Some services have separate simple and advanced searches (AltaVista for example), while others rely on parsing the search string (requiring you to type the boolean operators in all UPPER CASE, HotBot for example).
Services that use boolean searches: AltaVista, Excite, HotBot, Open Text, WebCrawler, and most others
The following is a description of each of these operators:
AND
The AND operator works if the engine finds the items on both sides of
AND.
For example, Joe AND Sara,
Money AND Politics, etc. The truth table for AND is as
follows:
| TRUE | TRUE | FALSE |
| FALSE | FALSE | FALSE |
OR
The OR operator works if the engine finds either of the items around the
OR.
For example, Joe OR Sara,
Money OR Love, etc. The truth table for OR is as follows:
| TRUE | TRUE | TRUE |
| FALSE | TRUE | FALSE |
NOT
The NOT operator reverses the meaning of the result. For example Joe AND NOT Sara would match any items which contained Joe, but did not contain Sara. Some search engines use the abbreviated form of Joe NOT Sara and dont allow the (longer but, in my opinion, more readable) AND NOT construct.
NEAR
The NEAR operator dictates that the keywords must be found within a certain number of words of each other. For example, Joe near Sara means that a phrase like "Joe loves Sara" would match, but a phrase like "Joe was watching the stars shine while he was washing his car and then there was an eclipse at which point Sara came out." probably would not match. The distance between words which are "NEAR" is different for each search engine but 7 to 20 words apart is common (WebCrawler is unique in that it defines near as within 1 word by default, see WebCrawler below). This allows you to eliminate pages that just happen to have the two words on them (like Web and Browser) rather than pages that are specifically about Web Browsers without forcing the two words to be exactly next to each other like "Web Browser". Also the order of the words is not important, so "Browsers of the Web" would match as would "Web related Browsers".
FOLLOWED BY
The FOLLOWED BY operator is similar to the NEAR. It specifies that the second keyword must follow the first in the document, but does not specify how many words are in between the two keywords.
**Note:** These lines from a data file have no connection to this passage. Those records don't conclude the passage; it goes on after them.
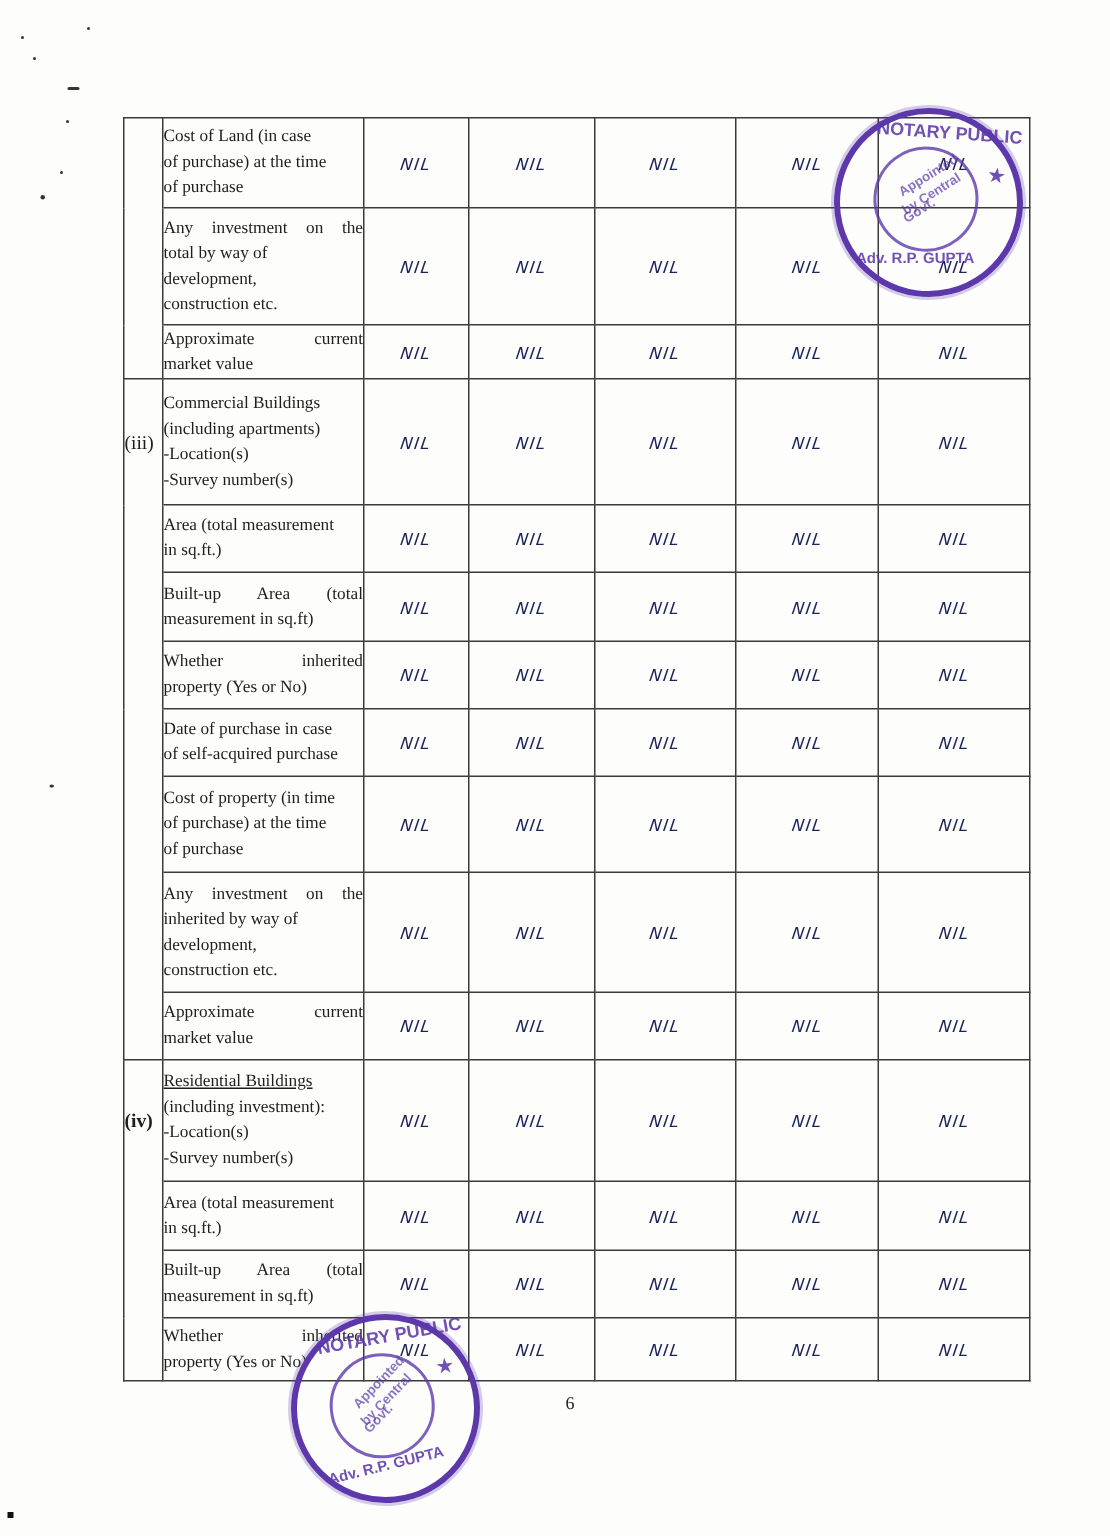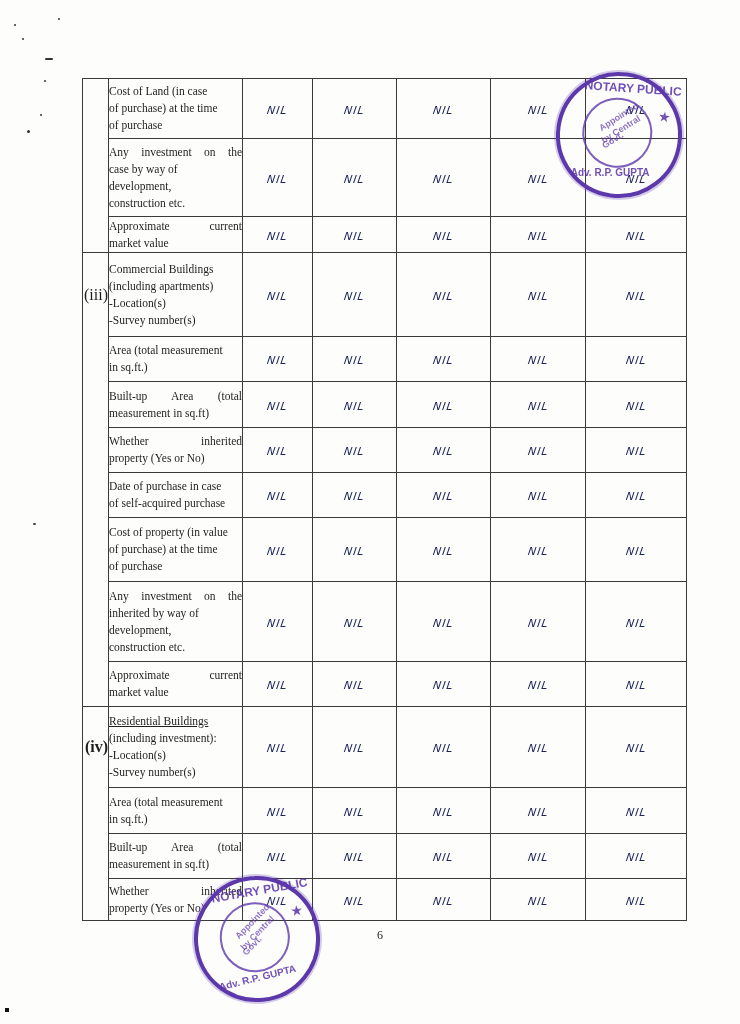--- a/index.html
+++ b/index.html
@@ -93,7 +93,7 @@
         <td class="idx" style="border-top-color: transparent; border-bottom-color: transparent;"></td>
         <td class="desc">
           <span class="just" style="display: block;">Any investment on the</span>
-          <span style="display: block;">case by way of</span>
+          <span style="display: block;">total by way of</span>
           <span style="display: block;">development,</span>
           <span style="display: block;">construction etc.</span>
         </td>

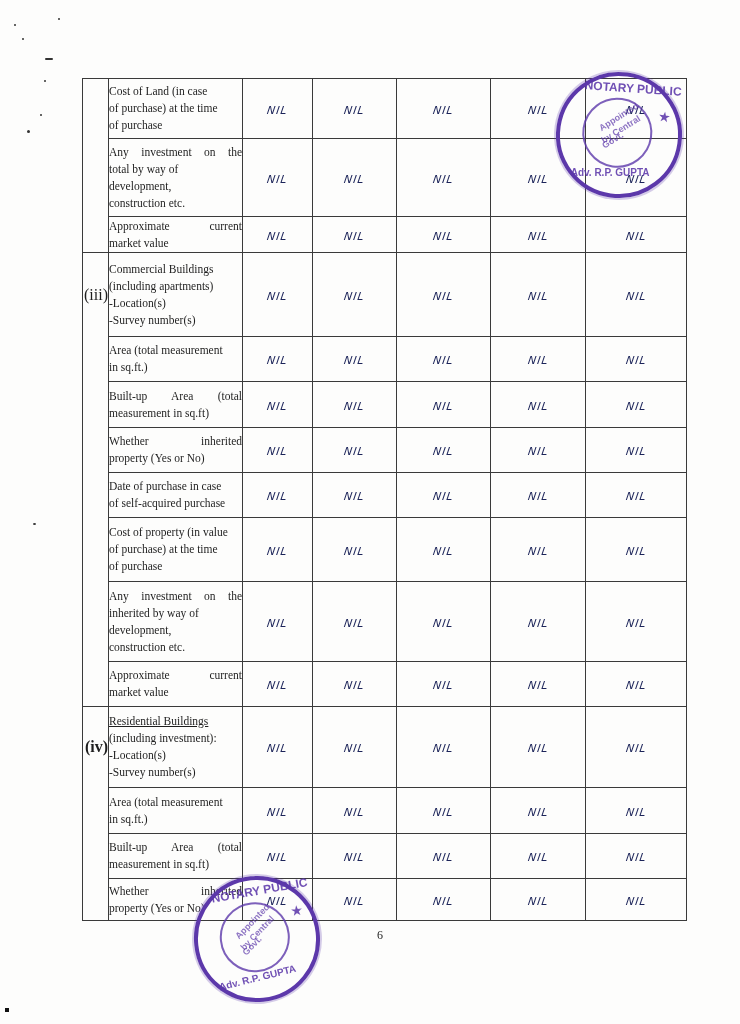--- a/index.html
+++ b/index.html
@@ -21,7 +21,7 @@
     vertical-align: middle;
   }
   td.idx {
-    font-size: 16px; text-align: right; vertical-align: top; padding-top: 8px;
+    font-size: 13px; text-align: left; vertical-align: top; padding-top: 8px;
   }
   td.desc {
     font-size: 11.5px; line-height: 17px; padding: 2px 4px 2px 5px;

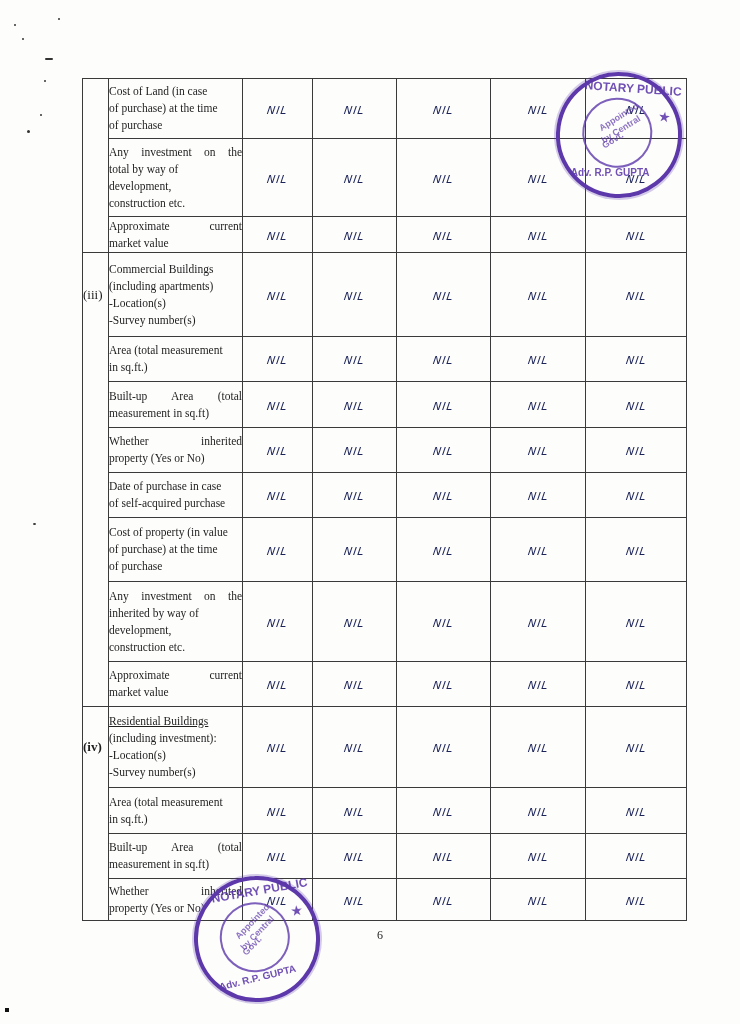--- a/index.html
+++ b/index.html
@@ -180,7 +180,7 @@
       <tr style="height: 64px;">
         <td class="idx" style="border-top-color: transparent; border-bottom-color: transparent;"></td>
         <td class="desc">
-          <span style="display: block;">Cost of property (in value</span>
+          <span style="display: block;">Cost of property (in time</span>
           <span style="display: block;">of purchase) at the time</span>
           <span style="display: block;">of purchase</span>
         </td>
So parking FOLLOWED BY lot would find "Parking in the lot was terrible," but not "there was lots of parking." The only search engine that currently supports this operator is Open Text.
Parenthesis ( )
You can use Parenthesis to associate items within a boolean search. For example, lets say you are looking for either red cars or blue wagons, you would use the search query: (red near car) or (blue near wagon). Another example would be if you were looking for cars that were either red or blue: car near (red or blue). If you were looking for a couple named Joe and Sara, and you knew their last name was Katsenblatz, you could search for: (Joe or Sara) and Katsenblatz. Also, you can nest parenthesis like: ((Joe or Sara) near (Bob or Jane)) and Katsenblatz. This would match "Joe Bob Katsenblatz", "Joe Jane Katsenblatz", "Sara Jane Katsenblatz", "Katsenblatz Bob Sara", etc.
(in alphabetic order)
Type of data indexed: Web, Usenet
Alta Vista is a spider. This means that to get information into the database people submit their pages to the service and it goes out to the page and reads it to find out how to index it. This means that there is a lot of garbage in the index. Most people on the net dont know how to properly set up their pages to be indexed by the search engines so you have to take that into account when creating your queries.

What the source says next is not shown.